Attachment #454555 - Flags: review?(ctalbert) → review+
(In reply to comment #13)
> (From update of attachment 454574 [details] [diff] [review])
> 
> >+    parser_options[("--timeout",)] = dict(dest="timeout", type="float",
> >+                                          default=60., 
> >+                                          help="seconds before harness timeout if no communication is taking place")
> 
> why float?

As opposed to int?  Why not?

> 
> >             except JSBridgeDisconnectError:
> >-                print 'Application unexpectedly closed'
> >+                print >> sys.stderr, 'Disconnect Error: Application unexpectedly closed'
> 
> we print all our other errors to stdout, why did you choose stderr for this
> one?

I can do stdout if desired.  I just wanted to ensure things were unbuffered.

> >+  while(gWaitOnLocked) {
> >+    throw 'waitOn locked';
> >+    dump("Waiting...");
> >   }
> > 
> >+  gWaitOnLocked = true;
> 
> Did this work? I don't know about adding this if it doesn't help. Also, this is
> kind of for a separate bug.

It is separate.  As far as if it works, it doesn't seem to break anything.  This is *not* to say that it in fact works.  I'd be happy to revert this change, if desired, as it is actually a separate issue.

> >+
> >   // Calls repeatedly every X milliseconds until clearInterval is called
> >-  var interval = hwindow.setInterval(wait, milliseconds);
> >+  var interval = hwindow.setInterval(callback, milliseconds);
> > 
> >   var thread = Components.classes["@mozilla.org/thread-manager;1"]
> >             .getService()
> >@@ -409,14 +408,30 @@ function sleep (milliseconds) {
> >   // This blocks execution until our while loop condition is invalidated.  Note
> >   // that you must use a simple boolean expression for the loop, a function call
> >   // will not work.
> >-  while(!self.timeup)
> >-    thread.processNextEvent(true);
> >+  while(condition(self)) { 
> >+    // see nsIThread.idl
> >+    // https://developer.mozilla.org/en/nsIThread
> >+    var retval = thread.processNextEvent(false);
> >+  }
> >+
> 
> I don't see 'retval' used anywhere

retval isn't used.  It originally was for debugging purposes.  Should I nix?
 
> 
> Other than these questions it looks great.
(In reply to comment #14)
> (From update of attachment 454555 [details] [diff] [review])
> >--- a/jsbridge/network.py
> >+++ b/jsbridge/network.py
> >@@ -45,15 +45,16 @@ from threading import Thread
> >@@ -170,24 +167,40 @@ class Bridge(Telnet):
> >     
> >+
> >+        # XXX we've actually already connected in Telnet
> >+        self.connect((host, port))
> Why the XXX comment here?  If this is a condition we should handle in the
> future let's either go ahead and do it now (it would seem to be easy to me to
> print an error if we find that we are already connected and exit) or file a
> follow on bug to handle it in the future.  But since all we really need here is
> a simple error message, we should just ensure we have that for now.

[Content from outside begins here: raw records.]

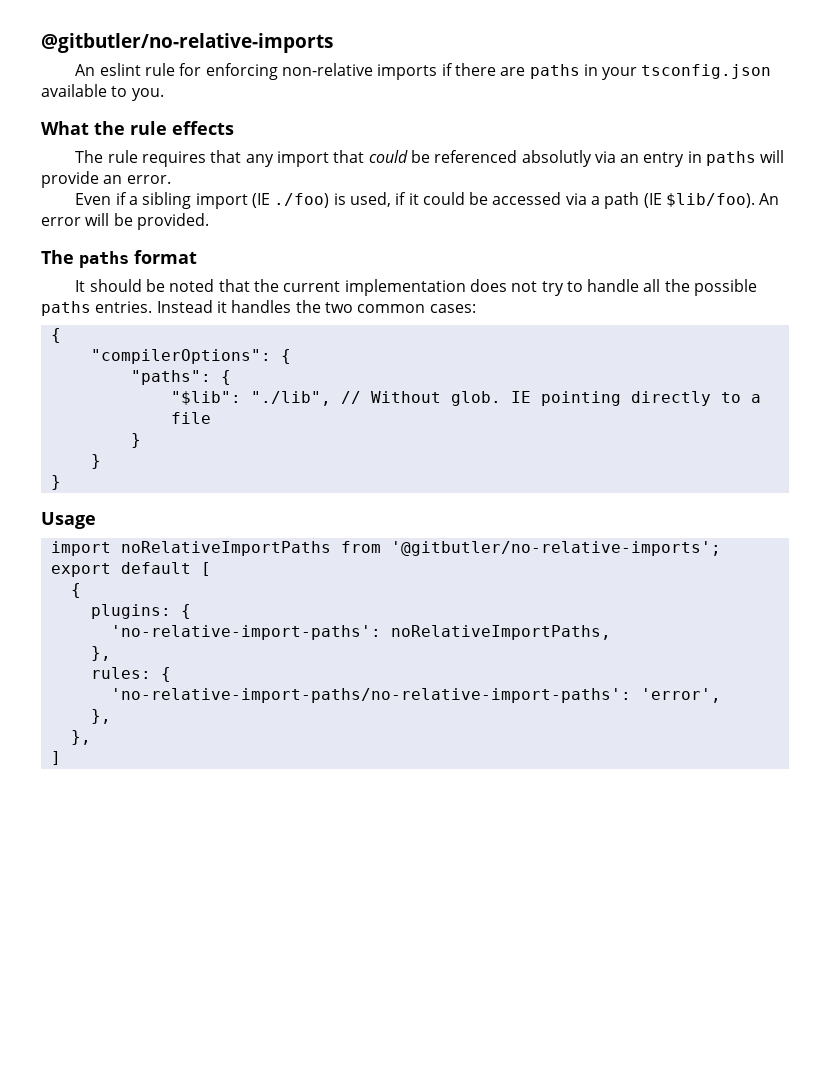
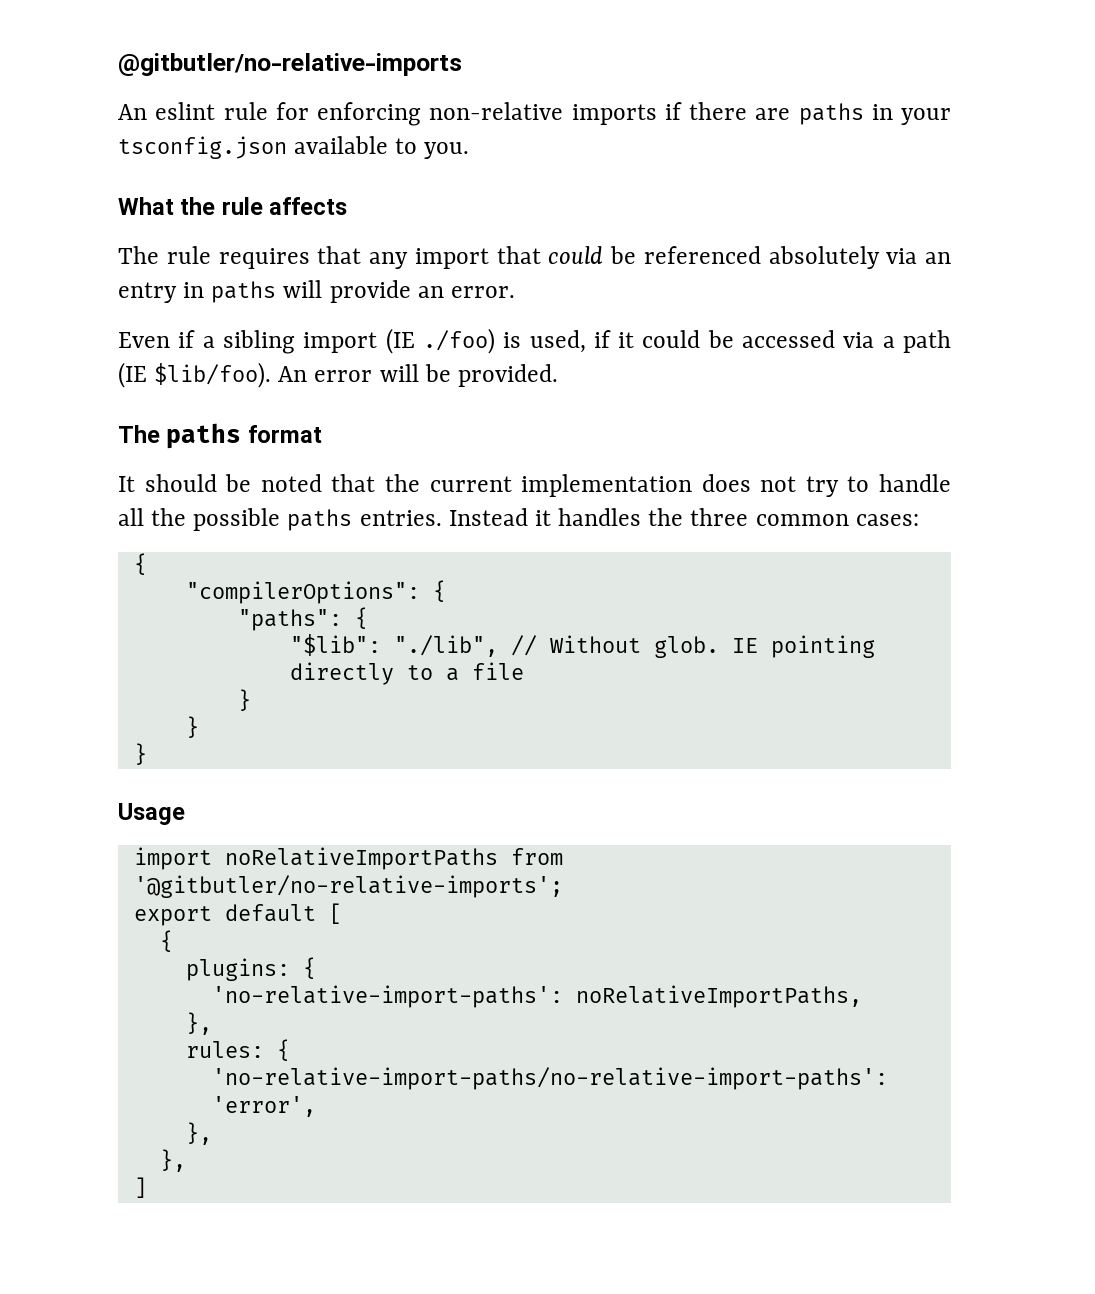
- What the rule effects
+ What the rule affects
- The rule requires that any import that could be referenced absolutly via an entry in paths will provide an error.
+ The rule requires that any import that could be referenced absolutely via an entry in paths will provide an error.
- Instead it handles the two common cases:
+ Instead it handles the three common cases:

I put the XXX comment in as there is some duplication here:  see 

http://github.com/mozautomation/mozmill/blob/master/jsbridge/jsbridge/network.py#L59
vs. 
http://github.com/mozautomation/mozmill/blob/master/jsbridge/jsbridge/network.py#L176

I assume that this might have been done for a reason.  I have not exhaustively debugged whether the dual-implementation solved some race condition or not.  In general, if this sort of thing is intentional, the intention should be documented such that future hackers don't have to guess what it is.

I would gladly comment out either/or legacy connect, though I can't guess if this will break anything in practice.

> >     
> >     def handle_connect(self):
> >         self.register()
> > 
> >     def run(self, _uuid, exec_string, interval=.2, raise_exeption=True):
> >+        global ctr
> >+
> As discussed, I think this is more readable (to me, if it's better python to do
> it this way, then maybe we should keep it) as a member of the base class,
> probably with a better variable name to indicate that it is the current
> "uptime" between messages from the javascript end that is running tests.
> 
> r=me with those nits.

K;  I'll do so.  As mentioned, the only reason I kept it global was to specifically note that it is global.  Putting it as an attribute on jsbridge will not change its scope, I just wanted to be explicit about it.
(In reply to comment #15)
> (In reply to comment #13)
<snip/>
> > >+  while(gWaitOnLocked) {
> > >+    throw 'waitOn locked';
> > >+    dump("Waiting...");
> > >   }
> > > 
> > >+  gWaitOnLocked = true;
> > 
> > Did this work? I don't know about adding this if it doesn't help. Also, this is
> > kind of for a separate bug.
> 
> It is separate.  As far as if it works, it doesn't seem to break anything. 
> This is *not* to say that it in fact works.  I'd be happy to revert this
> change, if desired, as it is actually a separate issue.

Moved to bug 575405
a new patch with the refactoring of waitForEval + sleep moved to bug 575405

anything else I need to do to get an r+?
Attachment #454574 - Attachment is obsolete: true
Attachment #454653 - Flags: review?(harthur)
Attachment #454574 - Flags: review?(harthur)
Attachment #454653 - Flags: review?(harthur) → review+
looks good, push it
Why do we still use a float as timeout value?
(In reply to comment #20)
> Why do we still use a float as timeout value?

Why shouldn't we?
Solved the question on IRC. Python is using seconds instead of milliseconds per default. So float is the correct way to go. Sorry.
pushed to http://github.com/mozautomation/mozmill/tree/1.4.2 ; should i close or wait until this is pushed to master and/or until 1.4.2 is put in m-c?
What blocks us from pushing it to the master? Once this is done we will mark it as fixed. m-c doesn't play into account here.
(In reply to comment #24)
> What blocks us from pushing it to the master? Once this is done we will mark it
> as fixed. m-c doesn't play into account here.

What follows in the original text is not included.